Your instructions. Below is a set of records. Repeat them verbatim without the pictures.

(Web page edit records)
====================
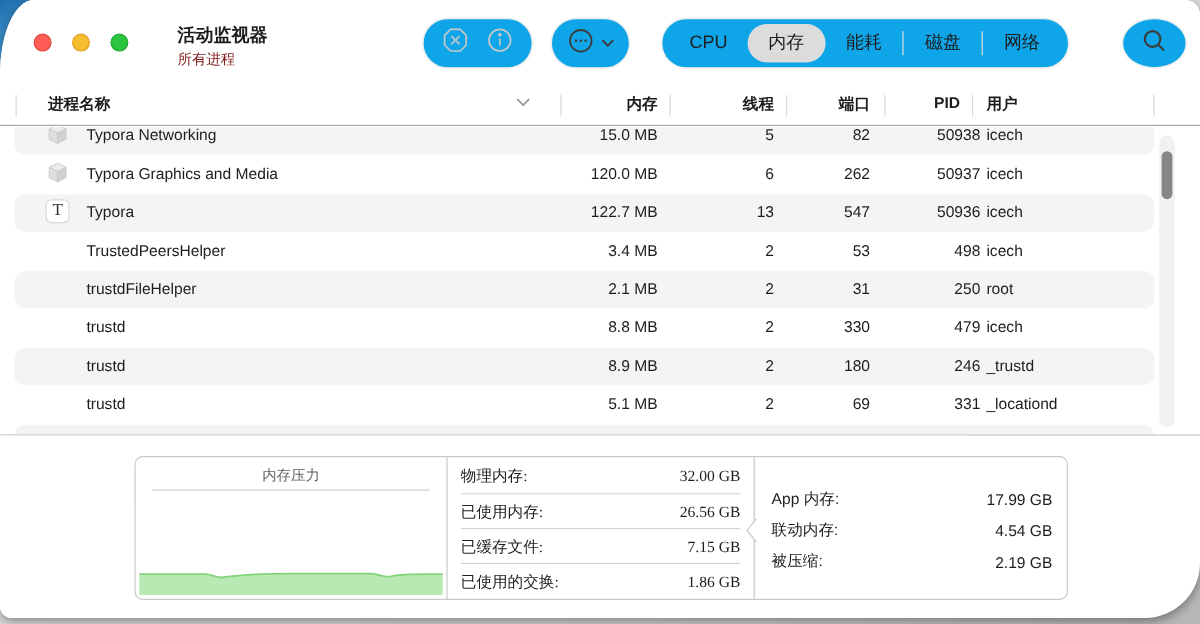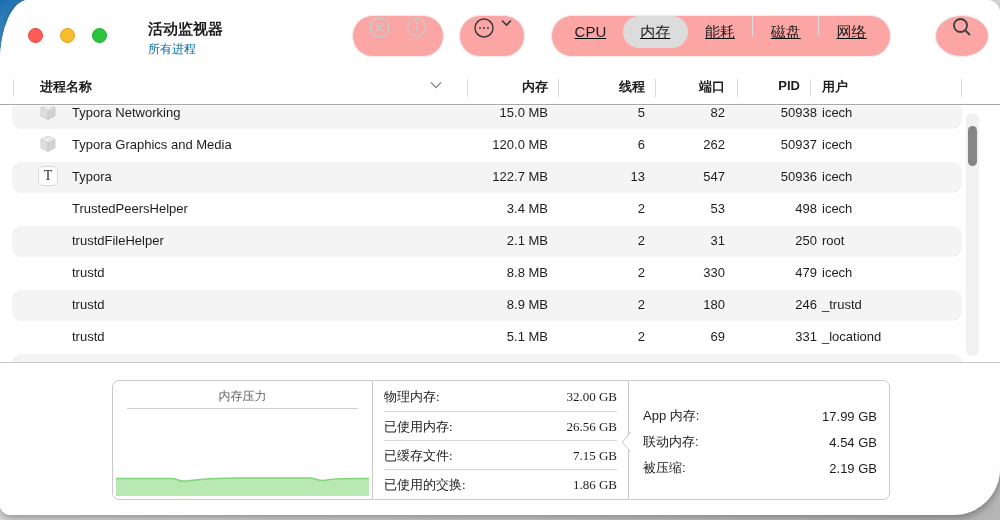--- a/index.html
+++ b/index.html
@@ -14,24 +14,24 @@
     border-bottom-right-radius:46px; border-bottom-left-radius:10px;
     box-shadow:0 3px 8px rgba(0,0,0,.35); overflow:hidden; }
 
   
   .toolbar { position:absolute; left:0; top:0; width:872px; height:70px; background:#fff; }
   .traffic { position:absolute; top:28px; width:15px; height:15px; border-radius:50%; }
   .tl-red    { left:28px; background:#ff5d55; border:0.5px solid #e0443e; }
   .tl-yellow { left:60px; background:#f6bd2f; border:0.5px solid #dfa023; }
   .tl-green  { left:92px; background:#2ac43e; border:0.5px solid #1eaa31; }
   .win-title { position:absolute; left:148px; top:20px; font-size:15px; font-weight:700; color:#1d1d1f; }
-  .win-subtitle { position:absolute; left:148px; top:41px; font-size:12px; color:#0369a1; }
-
-  .pill { position:absolute; top:15px; height:42px; background:#fca5a5; border:1px solid #ededed;
-    border-radius:21px; box-shadow:0 0 2px rgba(0,0,0,.06); display:flex; align-items:flex-start;text-decoration:underline; }
+  .win-subtitle { position:absolute; left:148px; top:41px; font-size:12px; color:#7f1d1d; }
+
+  .pill { position:absolute; top:15px; height:42px; background:#0ea5e9; border:1px solid #ededed;
+    border-radius:21px; box-shadow:0 0 2px rgba(0,0,0,.06); display:flex; align-items:center; }
   .pill-actions { left:352px; width:92px; justify-content:space-evenly; }
   .pill-more { left:459px; width:66px; justify-content:center; gap:5px; }
   .pill-tabs { left:551px; width:340px; padding:0 6px; }
   .pill-search { left:935px; width:54px; border-radius:50%; justify-content:center; }
 
   .seg { position:relative; flex:1; height:32px; line-height:32px; text-align:center;
     font-size:15px; color:#1d1d1f; border-radius:16px; cursor:default; white-space:nowrap; }
   .seg.selected { background:#dcdcdc; }
   .seg-sep { width:1px; height:20px; background:#dcdcdc; }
====================
Response for this exercise.
--- a/index.html
+++ b/index.html
@@ -14,24 +14,24 @@
     border-bottom-right-radius:46px; border-bottom-left-radius:10px;
     box-shadow:0 3px 8px rgba(0,0,0,.35); overflow:hidden; }
 
   
   .toolbar { position:absolute; left:0; top:0; width:872px; height:70px; background:#fff; }
   .traffic { position:absolute; top:28px; width:15px; height:15px; border-radius:50%; }
   .tl-red    { left:28px; background:#ff5d55; border:0.5px solid #e0443e; }
   .tl-yellow { left:60px; background:#f6bd2f; border:0.5px solid #dfa023; }
   .tl-green  { left:92px; background:#2ac43e; border:0.5px solid #1eaa31; }
   .win-title { position:absolute; left:148px; top:20px; font-size:15px; font-weight:700; color:#1d1d1f; }
-  .win-subtitle { position:absolute; left:148px; top:41px; font-size:12px; color:#0369a1; }
-
-  .pill { position:absolute; top:15px; height:42px; background:#fca5a5; border:1px solid #ededed;
-    border-radius:21px; box-shadow:0 0 2px rgba(0,0,0,.06); display:flex; align-items:flex-start;text-decoration:underline; }
+  .win-subtitle { position:absolute; left:148px; top:41px; font-size:12px; color:#7f1d1d; }
+
+  .pill { position:absolute; top:15px; height:42px; background:#0ea5e9; border:1px solid #ededed;
+    border-radius:21px; box-shadow:0 0 2px rgba(0,0,0,.06); display:flex; align-items:center; }
   .pill-actions { left:352px; width:92px; justify-content:space-evenly; }
   .pill-more { left:459px; width:66px; justify-content:center; gap:5px; }
   .pill-tabs { left:551px; width:340px; padding:0 6px; }
   .pill-search { left:935px; width:54px; border-radius:50%; justify-content:center; }
 
   .seg { position:relative; flex:1; height:32px; line-height:32px; text-align:center;
     font-size:15px; color:#1d1d1f; border-radius:16px; cursor:default; white-space:nowrap; }
   .seg.selected { background:#dcdcdc; }
   .seg-sep { width:1px; height:20px; background:#dcdcdc; }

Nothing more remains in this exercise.